How Long Does It Take To Resolve Simple Social Security Mistakes? A Long, Long Time

     From CBS Chicago:
Days after a suburban man’s mother died, he noticed large withdrawals from her bank account. 
Tim Carlberg feels beaten down by his almost four month battle with the Social Security Administration.
Less than ten days after his 89-year-old mother died in August, someone from the social security office electronically swooped in and withdrew five payments from her bank account.  The problem is, they were only supposed to take back one payment, from the month she died. ...

Instead, social security withdrew $7,028 more than owed. They did it all within three days.
Carlberg says he noticed the withdrawals almost immediately and called social security.  An employee acknowledged the wrong date of death had been recorded. ...
“I thought everything was taken care of the first time I talked to somebody, but here we are three months later,” Carlberg said.
Dozens of phone calls, hours of headaches and several form submissions later, Carlberg still has no refund.
“We can’t get any answers. That’s the biggest frustration. Nobody seems to know, and then they don’t let you talk to anybody to get the answers. And then it changes,” Carlberg said. ...

7 comments:

  1. Ah, the other side of the overpayment dilemma.

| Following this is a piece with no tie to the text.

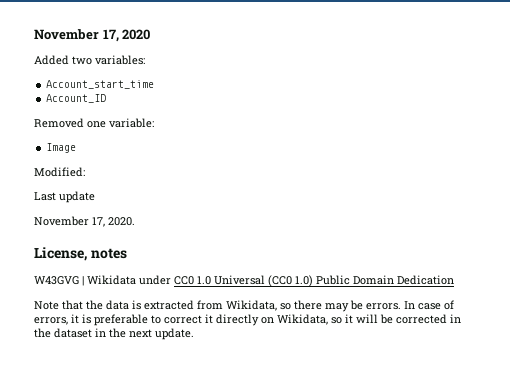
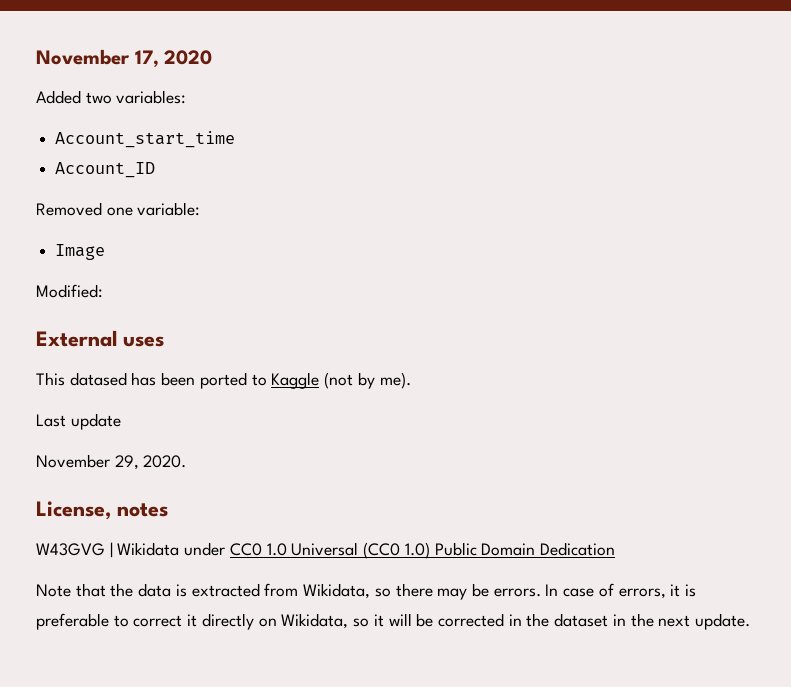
(85, 172) none -> [36,330,164,347] [36,372,411,389] // External uses // This datased has been ported to Kaggle (not by me).
[92,217,105,227] 17, -> [114,455,139,470] 29,

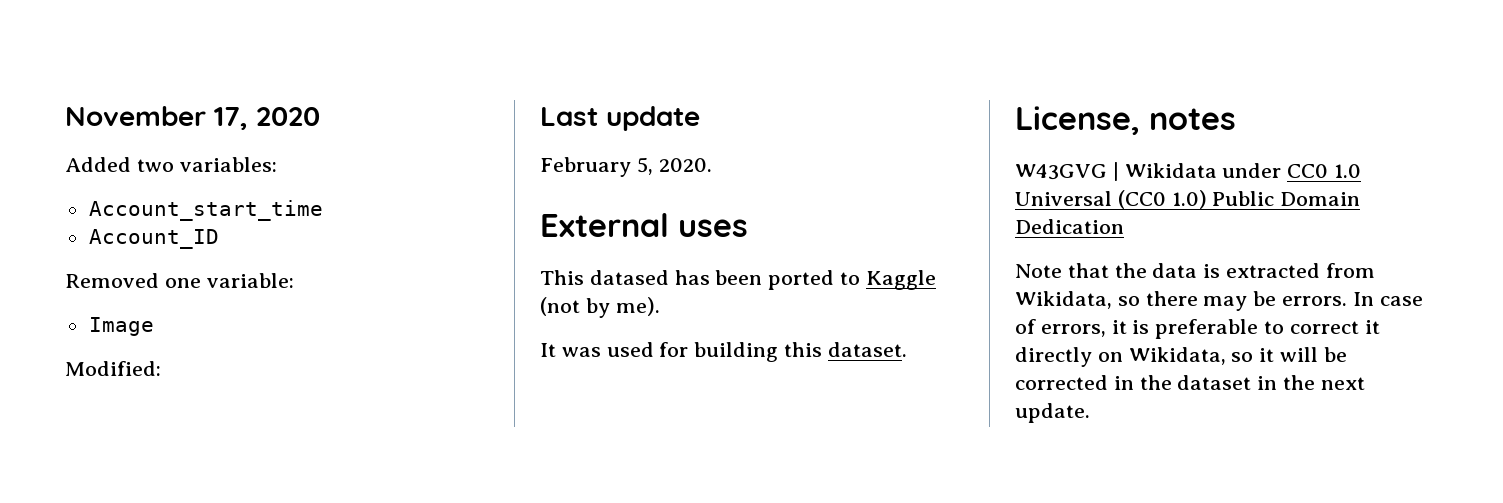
(103, 291) none -> [540,106,700,131] [540,157,712,177] // Last update // February 5, 2020.
[36,413,121,430] [36,454,187,470] Last update // November 29, 2020. -> [540,342,907,362] It was used for building this dataset.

The underpayment (oxymoron of a phrase if there ever was one) dilemma. Guess which ones take longer to get resolved. With overpayments, the claimant will get a demand letter immediately to the tune of "you owe us $1 million, please remit within 10 days". With the underpayments, its "we have to investigate". Please don't make the argument that lack of staffing is the problem not mismanagement. Lack of staffing IS mismanagement. Really, someone needs to push for a congressional hearing on overpayments/underpayments.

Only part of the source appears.